Trino plugin - Amazon EMR

Trino plugin

Trino (previously PrestoSQL) is a SQL query engine that you can use to run queries on data sources such as HDFS, object storage, relational databases, and NoSQL databases. It eliminates the need to migrate data into a central location and allows you to query the data from whenever it sits. Amazon EMR provides an Apache Ranger plugin to provide fine-grained access controls for Trino. The plugin is compatible with open source Apache Ranger Admin server version 2.0 and later.

Supported features

The Apache Ranger plugin for Trino on Amazon EMR supports all the functionality of the Trino query engine that is protected by fine-grained access control. This includes database, table, column level access controls and row filtering and data masking. Apache Ranger policies can include grant policies and deny policies to users and groups. Audit events are also submitted to CloudWatch logs.

Installation of service configuration

The installation of the Trino service definition requires that the Ranger Admin server be set up. To set up the Ranger Admin sever, see Set up Ranger Admin server.

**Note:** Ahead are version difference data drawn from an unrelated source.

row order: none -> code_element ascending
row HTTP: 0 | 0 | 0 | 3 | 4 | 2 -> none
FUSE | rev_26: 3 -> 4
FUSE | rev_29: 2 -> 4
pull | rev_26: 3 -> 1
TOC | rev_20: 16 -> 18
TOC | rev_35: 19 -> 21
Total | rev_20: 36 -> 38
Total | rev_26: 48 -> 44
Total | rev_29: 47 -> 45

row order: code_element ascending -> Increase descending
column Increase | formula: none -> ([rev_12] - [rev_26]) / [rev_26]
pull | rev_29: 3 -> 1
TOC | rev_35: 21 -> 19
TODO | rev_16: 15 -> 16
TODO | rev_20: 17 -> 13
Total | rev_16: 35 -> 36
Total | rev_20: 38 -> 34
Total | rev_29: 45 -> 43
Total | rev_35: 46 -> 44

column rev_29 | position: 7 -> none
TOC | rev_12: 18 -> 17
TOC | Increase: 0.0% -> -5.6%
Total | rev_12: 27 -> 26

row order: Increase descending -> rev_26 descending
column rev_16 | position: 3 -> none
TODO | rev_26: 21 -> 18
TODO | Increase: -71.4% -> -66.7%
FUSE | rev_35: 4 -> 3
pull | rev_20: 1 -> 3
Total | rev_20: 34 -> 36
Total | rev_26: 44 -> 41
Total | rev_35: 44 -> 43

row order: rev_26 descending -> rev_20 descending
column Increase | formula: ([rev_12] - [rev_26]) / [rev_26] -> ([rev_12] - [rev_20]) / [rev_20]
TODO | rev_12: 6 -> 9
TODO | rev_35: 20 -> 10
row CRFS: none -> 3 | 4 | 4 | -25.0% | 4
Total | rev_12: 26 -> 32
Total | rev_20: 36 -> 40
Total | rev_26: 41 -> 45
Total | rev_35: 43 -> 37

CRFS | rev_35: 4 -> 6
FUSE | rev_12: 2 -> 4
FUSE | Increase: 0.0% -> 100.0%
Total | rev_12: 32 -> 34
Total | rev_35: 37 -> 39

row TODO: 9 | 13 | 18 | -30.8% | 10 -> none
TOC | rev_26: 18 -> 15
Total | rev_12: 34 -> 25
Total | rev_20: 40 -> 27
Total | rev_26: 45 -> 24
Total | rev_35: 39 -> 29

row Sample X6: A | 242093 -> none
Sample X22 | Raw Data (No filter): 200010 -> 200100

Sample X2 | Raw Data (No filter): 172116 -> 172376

Follow these steps to install the Trino service definition.

  1. SSH into the Apache Ranger Admin server.

    ssh ec2-user@ip-xxx-xxx-xxx-xxx.ec2.internal

  2. Uninstall the Presto server plugin, if it exists. Run the following command. If this errors out with a “Service not found” error, this means the Presto server plugin wasn't installed on your server. Proceed to the next step.

    curl -f -u *<admin users login>*:*_<_**_password_ **_for_** _ranger admin user_**_>_* -X DELETE -k 'https://*<RANGER SERVER ADDRESS>*:6182/service/public/v2/api/servicedef/name/presto'
  3. Download the service definition and Apache Ranger Admin server plugin. In a temporary directory, download the service definition. This service definition is supported by Ranger 2.x versions.

    wget https://s3.amazonaws.com/elasticmapreduce/ranger/service-definitions/version-2.0/ranger-servicedef-amazon-emr-trino.json
  4. Register the Apache Trino service definition for Amazon EMR.

    curl -u *<admin users login>*:*_<_**_password_ **_for_** _ranger admin user_**_>_* -X POST -d @ranger-servicedef-amazon-emr-trino.json \ -H "Accept: application/json" \ -H "Content-Type: application/json" \ -k 'https://*<RANGER SERVER ADDRESS>*:6182/service/public/v2/api/servicedef'

    If this command runs successfully, you see a new service in your Ranger Admin UI called TRINO, as shown in the following image.

    
								Ranger Admin create service.
  5. Create an instance of the TRINO application, entering the following information.

    Service Name: The service name that you'll use. The suggested value is amazonemrtrino. Note this service name, as it will be needed when creating an Amazon EMR security configuration.

    Display Name: The name to be displayed for this instance. The suggested value is amazonemrtrino.

    
								Ranger Admin display name.

    jdbc.driver.ClassName: The class name of JDBC class for Trino connectivity. You can use the default value.

    jdbc.url: The JDBC connection string to use when connecting to Trino coordinator.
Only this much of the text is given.